Free Space & Astronaut Training For Bored Kids.

With everyone stuck inside and doing the right thing, who isn't dreaming of freedom?

And the highest level of freedom we can think of is wafting amongst the stars with childlike wonder and peacefulness.

If you're anything like us, we want that serenity for us and our little ones going full wildling from being cooped inside. 

Luckily, we have the solution to your woes.

NASA and the ISS Lab have launched a series of fun activities you can do from the curve-flattening safety of your own home, including the fan favourite "Become a Home Astronaut".

Build a hovercraft, launch rockets, search for experimental medical cures, and even become a home astronaut with cool credentials the little ones can show off to their friends. The experiments themselves can be compared to the results the astronauts found aboard the International Space Station!

Click here to get started with over 10+ NASA activities you can do in your own home. 

Looking for something for kids from K to Year 4?
NASA's STEM Engagement program can guide you through building historical NASA spacecraft and useful weather devices the pros use every single day to better understand Earth and beyond. You can even construct a Balloon-Powered Rocket!

There are also fun interactive games you can play and colouring-in to wind down or for rainy days.

These educational resources are completely free and will arm parents with some wildly interesting science for their kids to make the most productive lockdown. 

Here's a cracking example of how to observe microgravity and how astronauts don't actually float in space but are in a constant free-fall towards Earth. Try this one at home, all you need is some paper, string and a bottle.

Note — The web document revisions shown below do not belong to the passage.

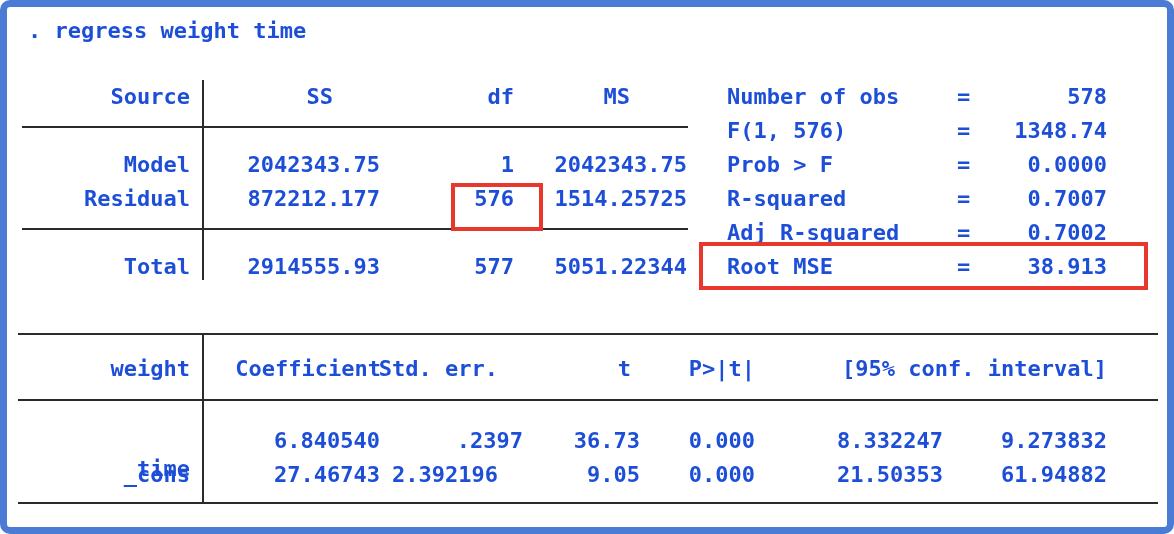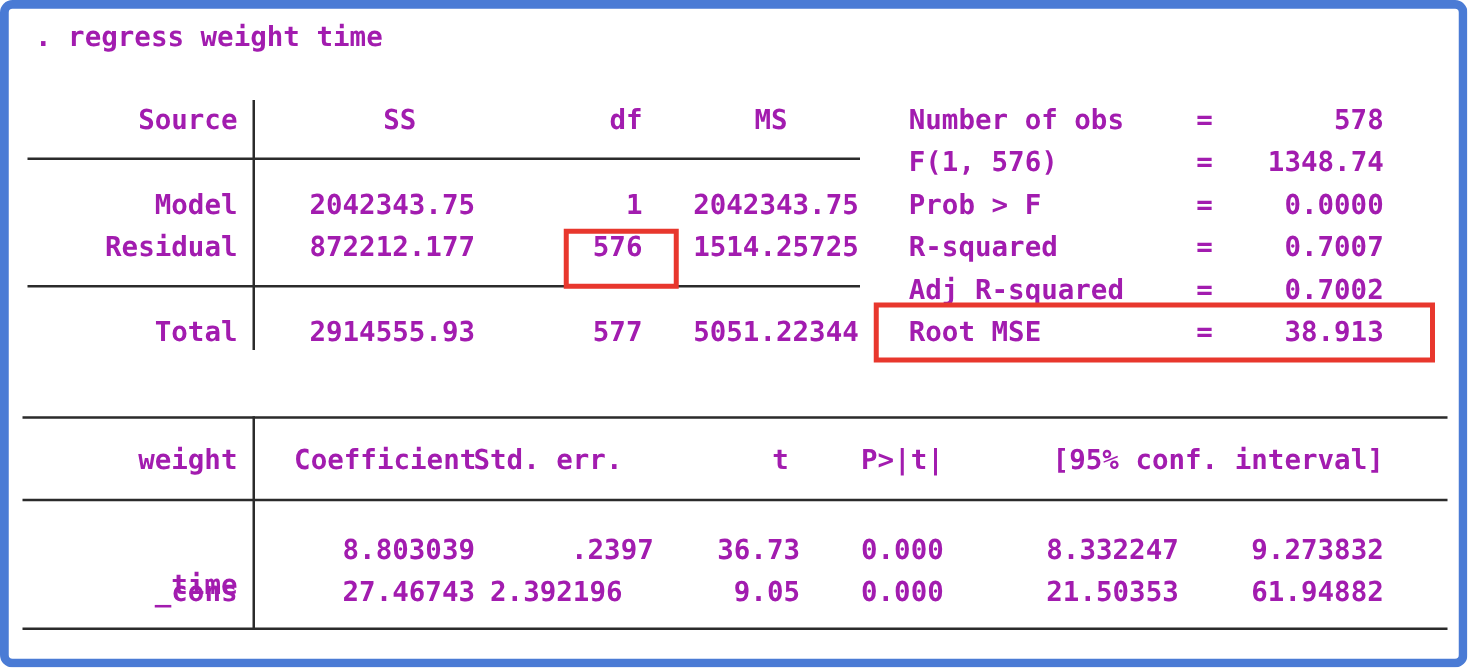--- a/index.html
+++ b/index.html
@@ -24,7 +24,7 @@
     position: absolute;
     white-space: pre;
     font: bold 22px "DejaVu Sans Mono", "Liberation Mono", monospace;
-    color: #a21caf;
+    color: #1d4ed8;
     line-height: 26px;
   }
   .hline { position: absolute; height: 2px; background: #2b2b2b; }

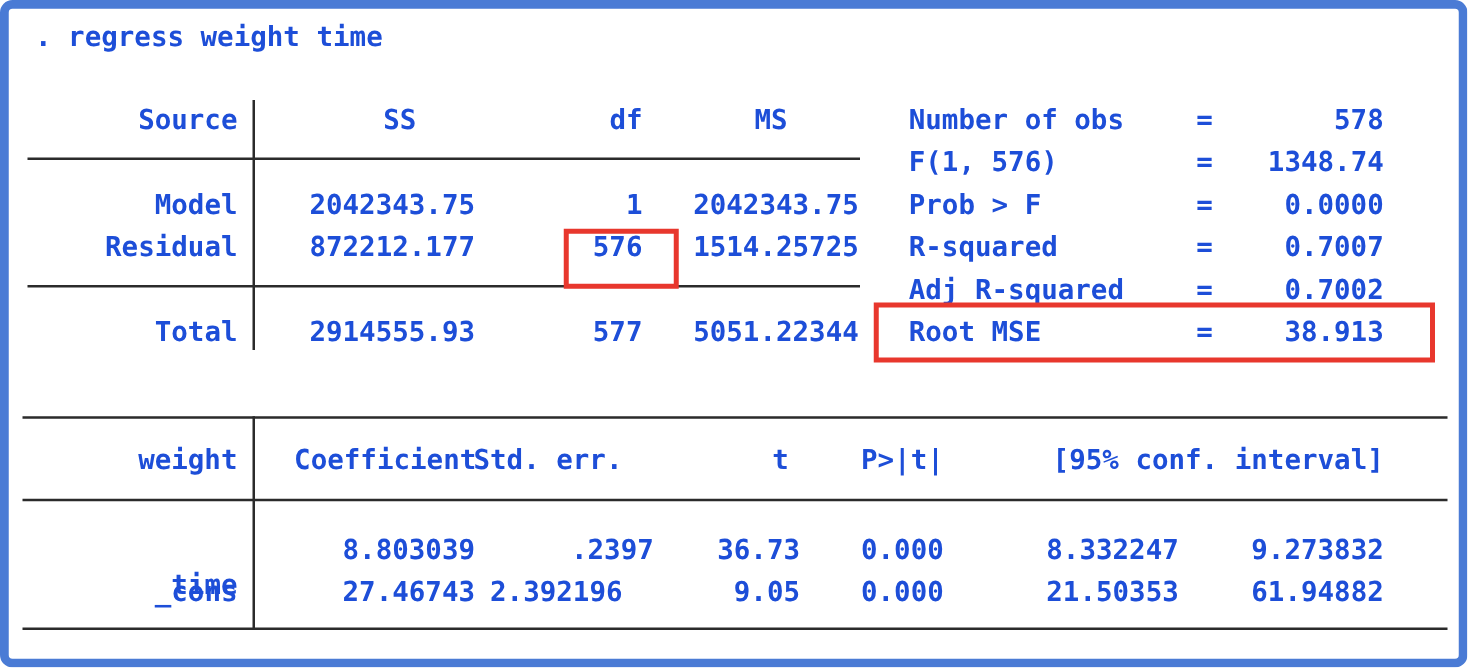--- a/index.html
+++ b/index.html
@@ -104,7 +104,7 @@
   <div class="cell" style="right:67px; top:356px;">[95% conf. interval]</div>
 
   <div class="cell" style="right:984px; top:428px;margin-top:28px;">time</div>
-  <div class="cell" style="right:794px; top:428px;">8.803039</div>
+  <div class="cell" style="right:794px; top:428px;">6.840540</div>
   <div class="cell" style="right:651px; top:428px;margin-left:45px;">.2397</div>
   <div class="cell" style="right:534px; top:428px;">36.73</div>
   <div class="cell" style="right:419px; top:428px;">0.000</div>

Is your little one more of an astronomer?

Here's a fun activity where kids can file through images of our universe in search of exciting new planets and brown dwarf stars while using NASA software to think like a scientist and plan future Mars missions. 

If your kid loves frolicking in the garden and is the more laboratory type, you can aid SpaceX with their October resupply mission and help them choose a legume for a space experiment. In the Leguminaut Challenge (hilarious name btw), kids can choose Alfalfa, Mungbean or Lentil and can offer assistance to scientists about which plant is the most suitable for the experiment in space. 

It also shows kids, adults and even teachers design thinking principles and review processes which are invaluable given parents have become stay-at-home teachers.

With these fun little activities, we hope that this unfortunate situation can inspire many young minds to pursue scientific futures and create a bond with their parents over the mystery of our universe.